- Born: 1856 Ireland
- Died: Unknown
- Military career
- Allegiance: United States of America
- Branch: United States Navy
- Rank: Lieutenant
- Unit: USS Leyden
- Awards: Medal of Honor

= Michael Thornton (Medal of Honor, awarded 1884) =

Irish-American naval seaman, Medal of Honor recipient (born 1856)

Michael Thornton (1856–unknon) was a United States Navy sailor and a recipient of the United States military's highest decoration, the Medal of Honor.

Born in 1856 in Ireland, Thornton immigrated to the United States and joined the Navy from Pennsylvania.
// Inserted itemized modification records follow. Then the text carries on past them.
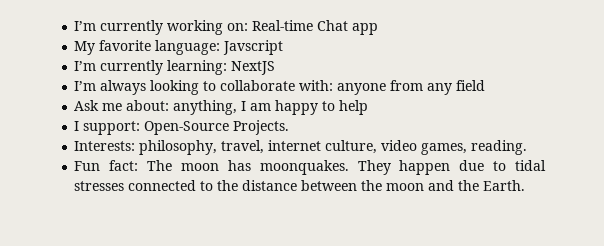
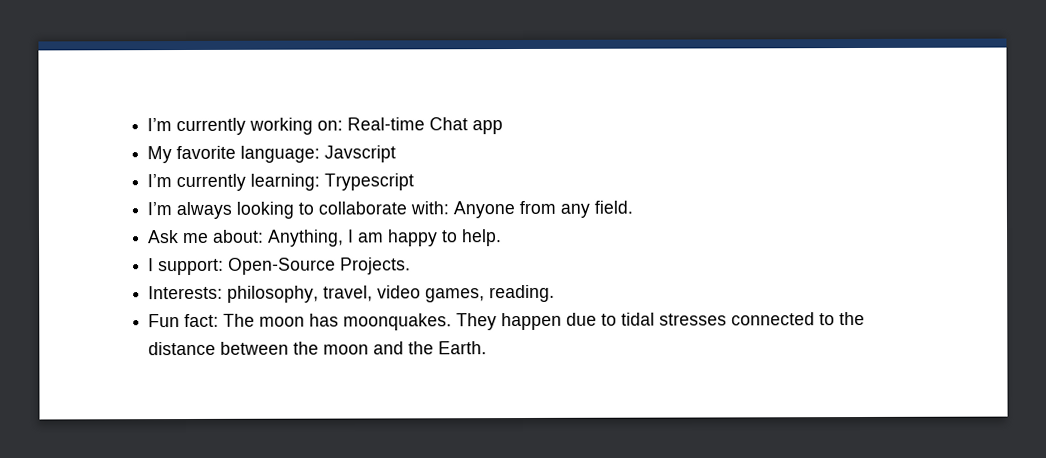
[231,61,276,75] NextJS -> [324,173,415,191] Trypescript
[337,83,387,95] anyone -> [453,201,516,219] Anyone
[456,80,486,91] field -> [594,200,634,214] field.
[173,100,238,115] anything, -> [268,229,345,247] Anything,
[339,100,369,115] help -> [462,229,503,247] help.
[268,140,378,154] internet culture, -> (374, 293) none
By August 26, 1881, he was serving as a seaman on the tugboat . On that day, while Leyden was near Boston, Massachusetts, Landsman Michael Drennan jumped overboard because he was "temporarily insane". Thornton jumped in after him and kept him afloat until they could be rescued. For this action, he was awarded the Medal of Honor three years later, on October 18, 1884.

Thornton's official Medal of Honor citation reads:
For jumping overboard from the U.S. Tug Leyden, near Boston, Mass., 26 August 1881, and sustaining until picked up, Michael Drennan, landsman, who had jumped overboard while temporarily insane.